Records shown below:

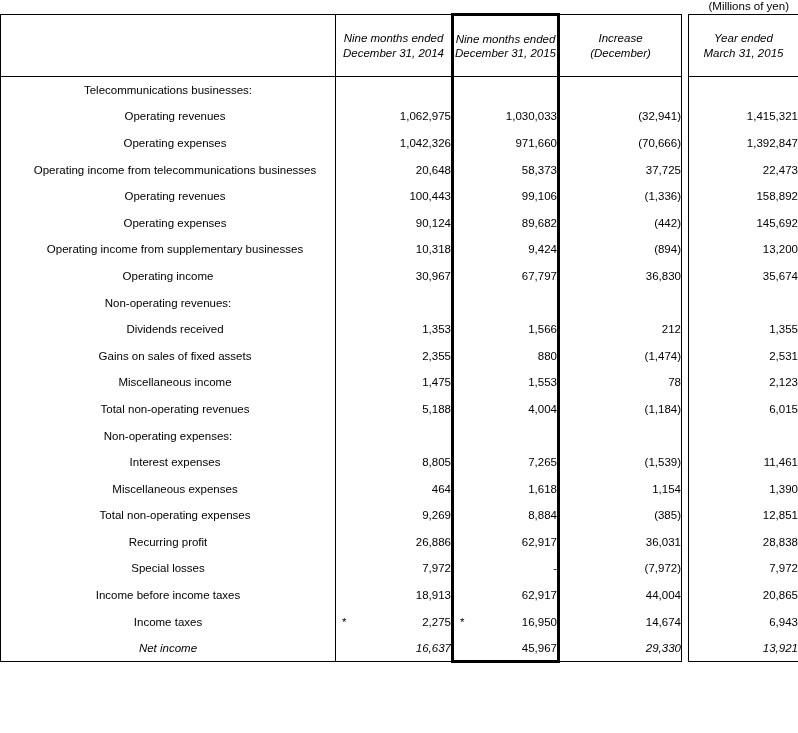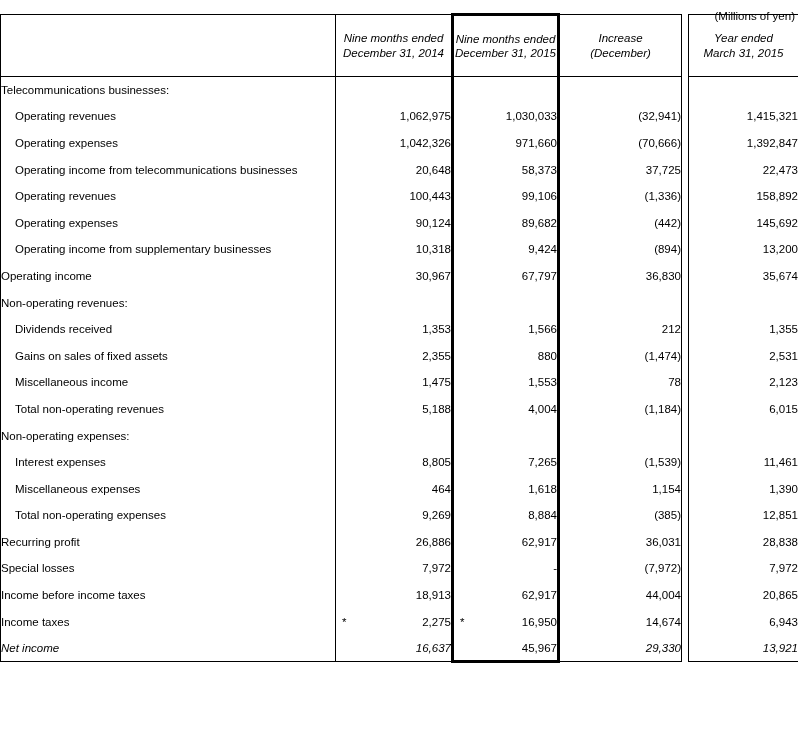"(Millions of yen)" .units-caption { margin-top: 10px -> none; right: 3px -> 9px }
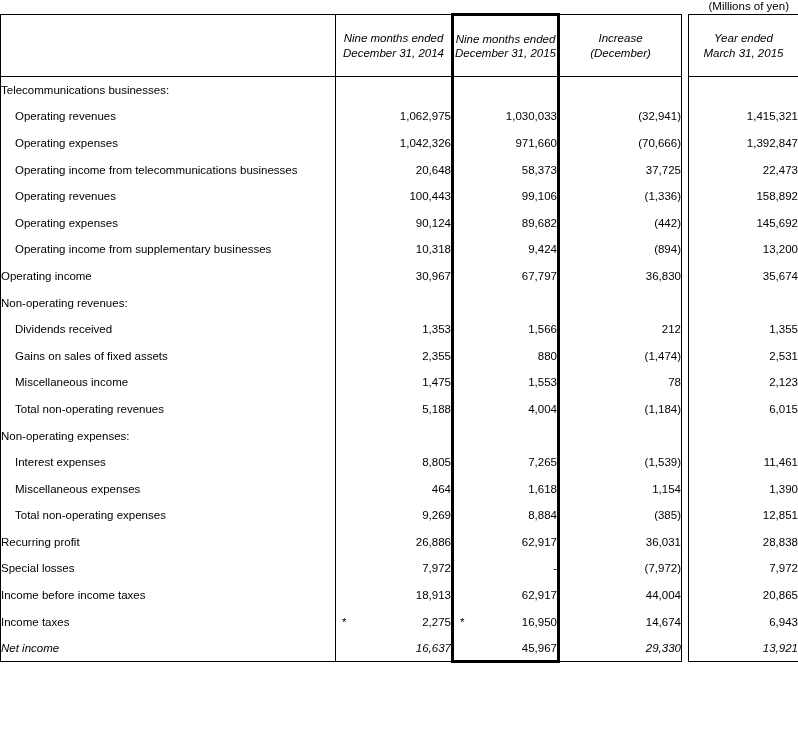"Telecommunications businesses:" .lbl { text-align: left -> center }
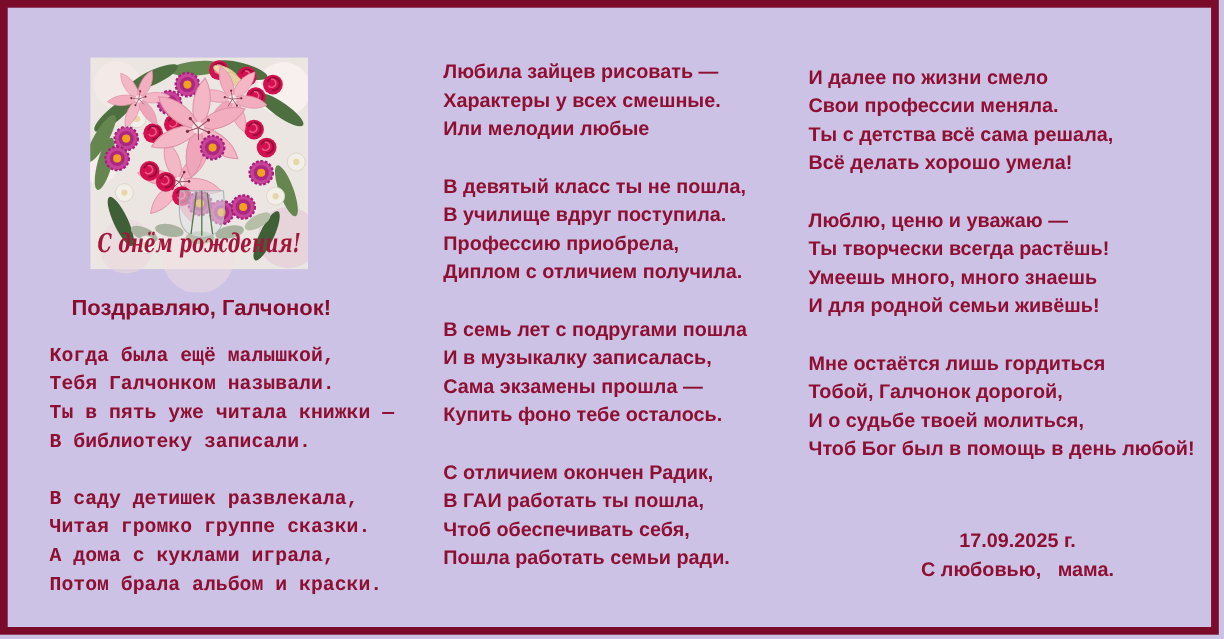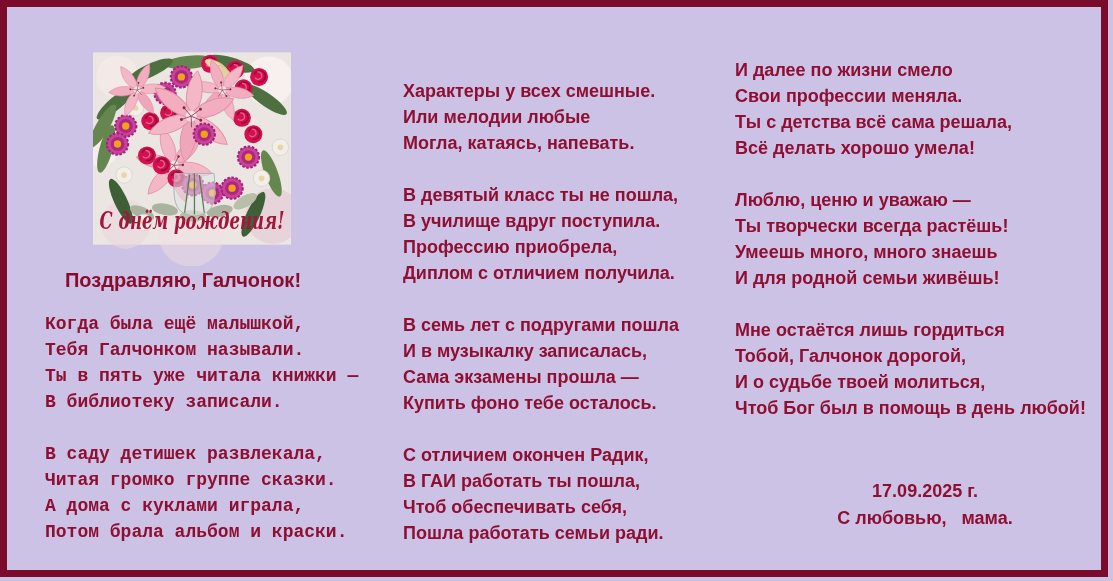"Любила зайцев рисовать —" span { html: none -> <span>Любила зайцев рисовать —</span> }
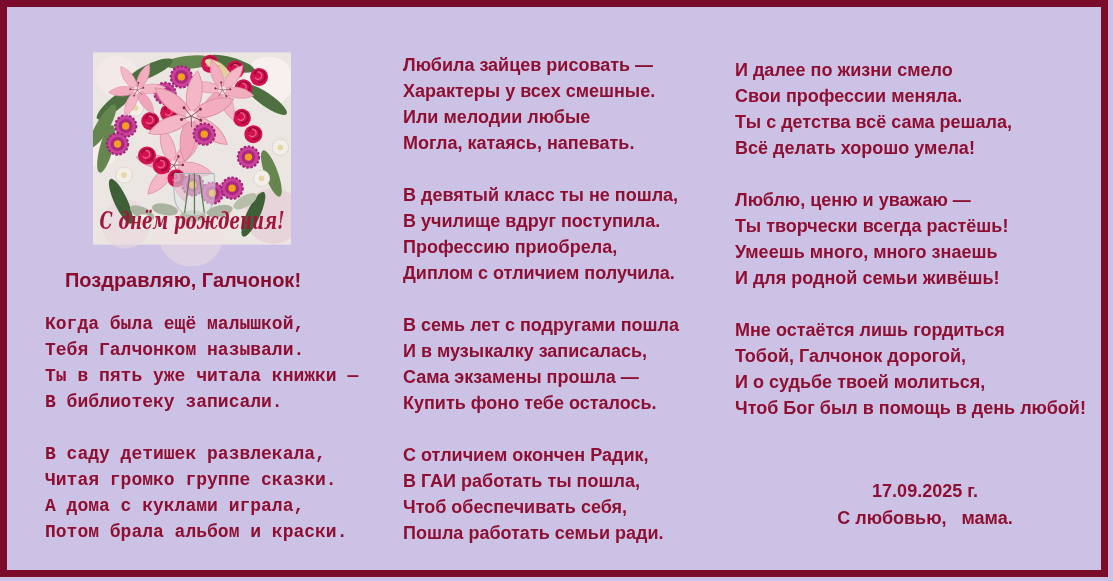"Могла, катаясь, напевать." span { html: <span>Могла, катаясь, напевать.</span> -> none }
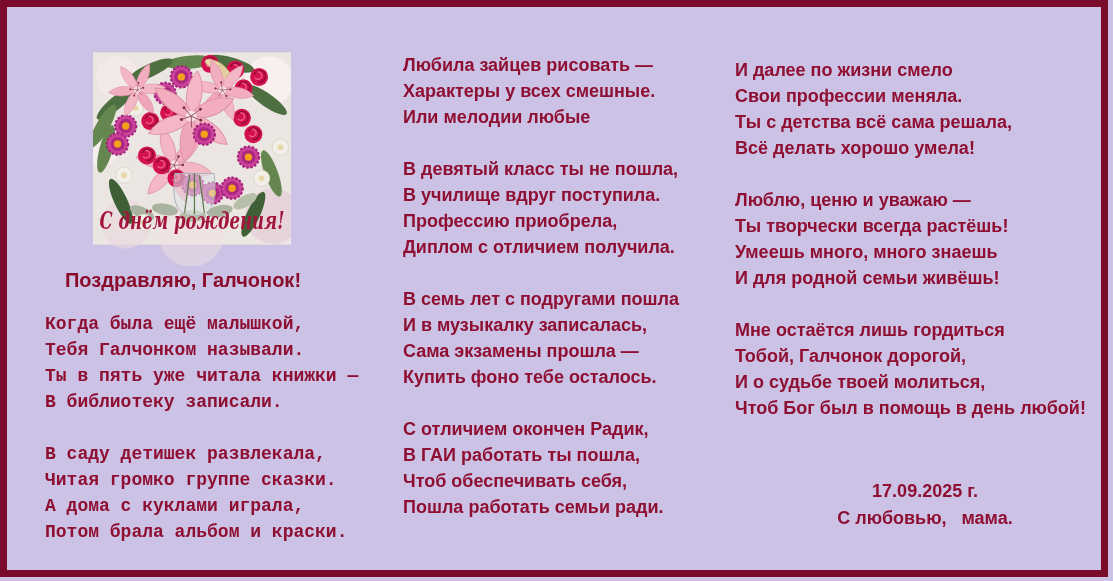"С днём рождения!" .photo { left: 57px -> 46px }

End of Records shown.

Exercise details:
Exact copies of the lines from the one containing "<span>Могла, катаясь, напевать.</span>" through the final line of the data are required; pictures are to be omitted.

Output for this task:
"Могла, катаясь, напевать." span { html: <span>Могла, катаясь, напевать.</span> -> none }
"С днём рождения!" .photo { left: 57px -> 46px }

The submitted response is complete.